Datafable/epu-index

Calculate daily epu index

Closed this issue · 7 comments

Start a job after running the scrapers that will calculate and persist the epu index of yesterday.

@niconoe is it ok if I forward this to you to make it a Django command? I think we will schedule the scraper commands with cron, and when all of them are finished, this job should run.

Yep!

For more flexibility and being able to deal with cron misconfiguration issues, shouldn't this command allow:

  • either to run for a specific day given as a parameter
  • either for the "yesterday" special option (used by default)
  • either reprocess everything?

Indeed. However, "everything" will be difficult. Since for days before 2014, we don't know the number of journals scraped. (In fact, maybe we need a place to store this for new data too?)

@niconoe apparently the cutoff for the epu index is not 0 but -0.15.

So the EPU index is the number of articles with a epu score higher than -0.15 divided by the number of journals scraped.

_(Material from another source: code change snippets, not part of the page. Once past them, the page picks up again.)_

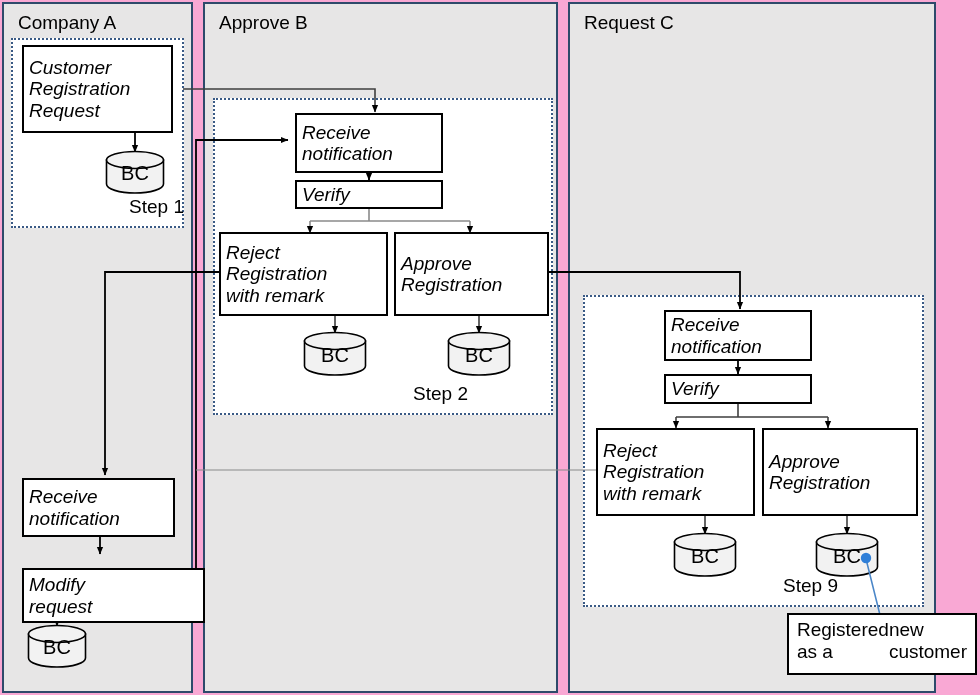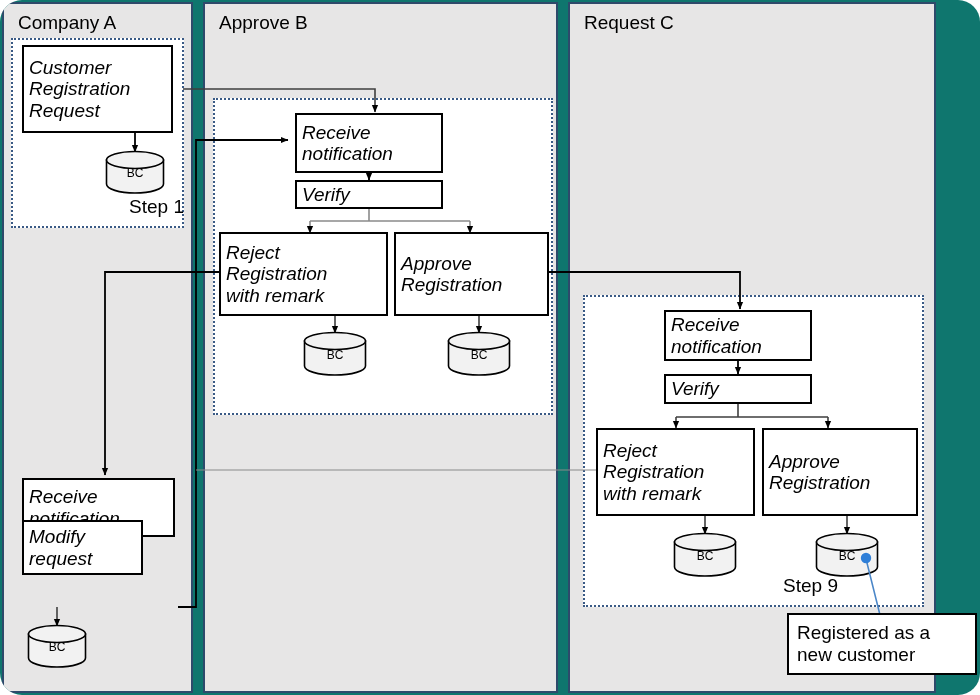--- a/index.html
+++ b/index.html
@@ -11,10 +11,9 @@
     position: relative;
     width: 980px;
     height: 695px;
-    background: #0f766e;
+    background: #f9a8d4;
     font-family: "Liberation Sans", sans-serif;
     overflow: hidden;
-    border-radius: 22px;
   }
   
   .lane {

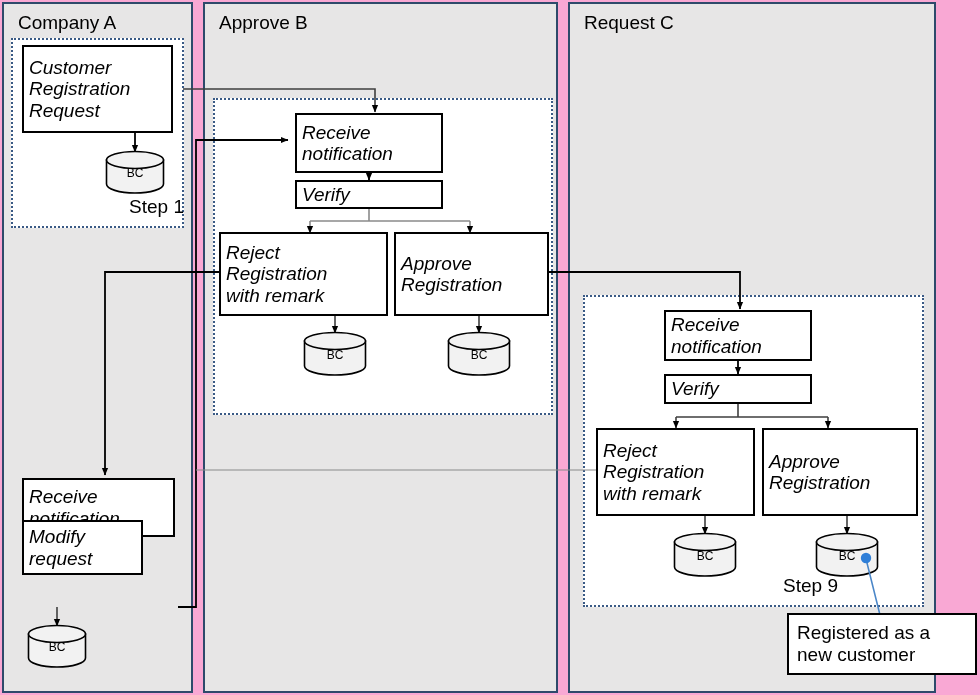--- a/index.html
+++ b/index.html
@@ -85,7 +85,7 @@
     top: 50%;
     transform: translateY(-42%);
     text-align: center;
-    font-size: 12px;
+    font-size: 20px;
     color: #000000;
     pointer-events: none;
   }

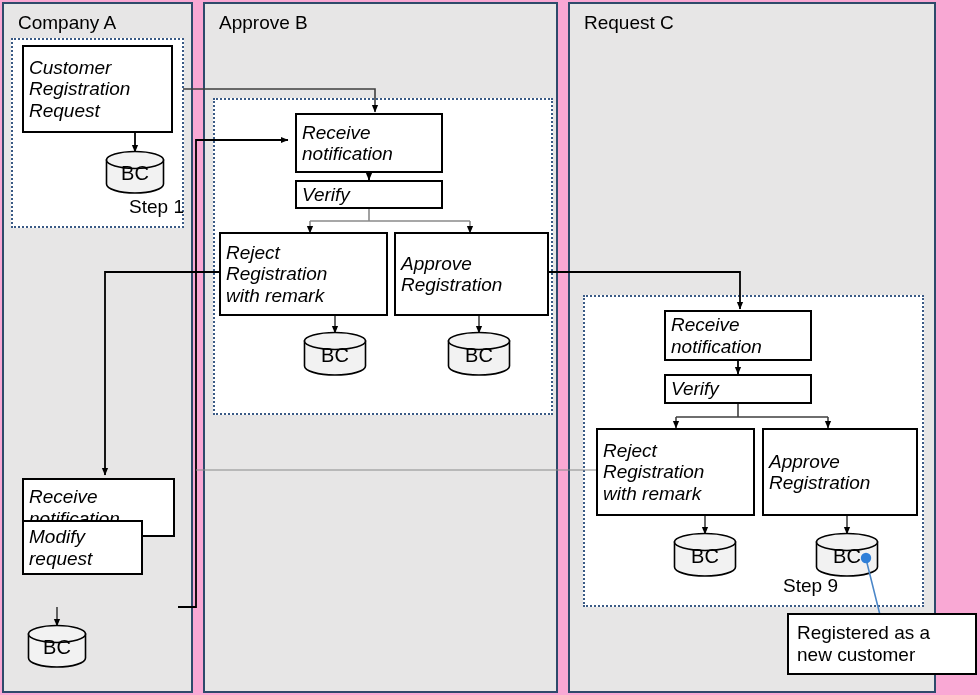--- a/index.html
+++ b/index.html
@@ -121,6 +121,7 @@
   <div class="step-label" style="left:11px; top:196px; width:173px;">Step 1</div>
 
   <div class="stepbox" style="left:213px; top:98px; width:340px; height:317px;"></div>
+  <div class="step-label" style="left:300px; top:383px; width:168px;">Step 2</div>
 
   <div class="stepbox" style="left:583px; top:295px; width:341px; height:312px;"></div>
   <div class="step-label" style="left:670px; top:575px; width:168px;">Step 9</div>

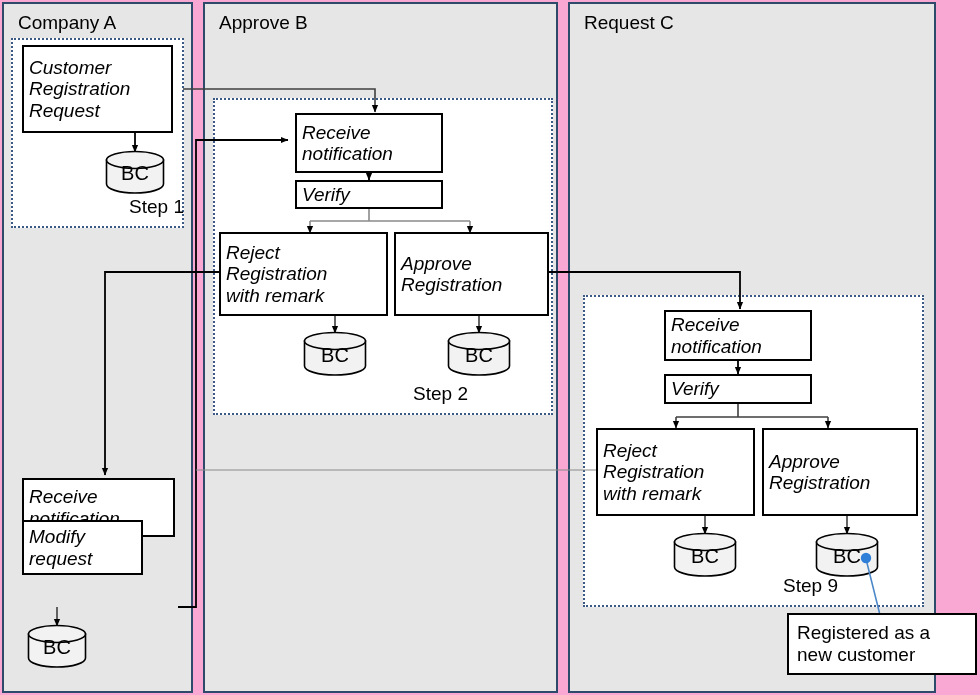--- a/index.html
+++ b/index.html
@@ -232,7 +232,7 @@
     <span>notification</span>
   </div>
 
-  <div class="node" style="left:22px; top:520px; width:121px; height:55px;">
+  <div class="node" style="left:22px; top:568px; width:183px; height:55px;">
     <span>Modify</span>
     <span>request</span>
   </div>

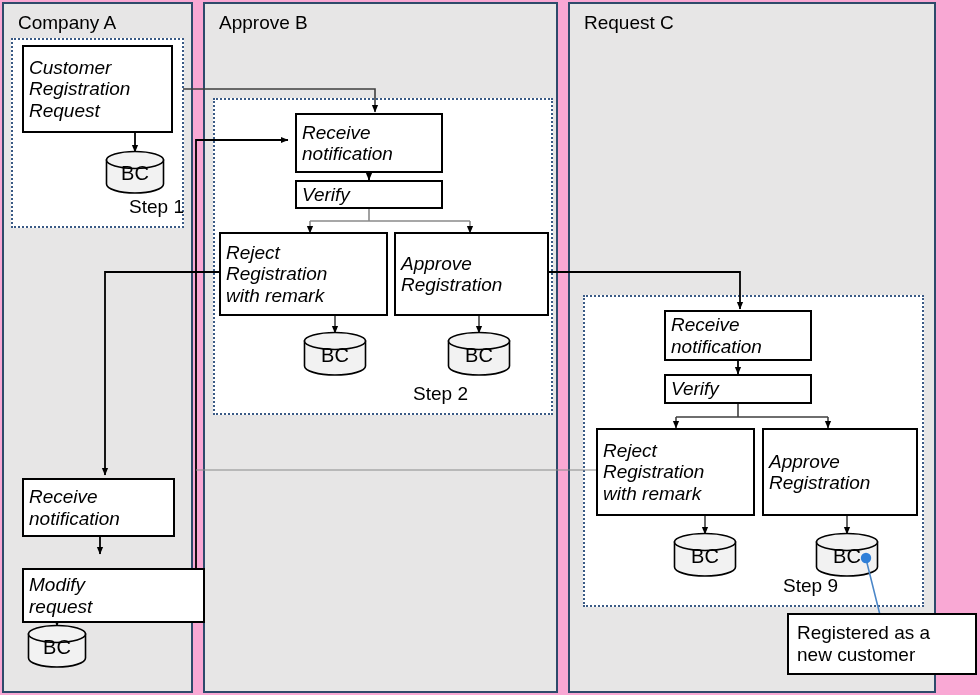--- a/index.html
+++ b/index.html
@@ -72,7 +72,7 @@
     color: #000000;
     padding: 4px 8px;
     display: flex;
-    flex-direction: column;
+    flex-direction: row;
     justify-content: center;
   }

So again, maybe we need a place where we can store the number of journals scraped. Some place where every scraper can write "I succeeded for this day". Maybe a table "journals scraped" with two columns "date" and "spider/journal name"?

It's now implemented, use as:

$ python manage.py calculate_daily_epu 2015-08-17

It tells what it does on stdout and store its result in EpuIndexScore. Please review and test!

Tested. Works perfectly.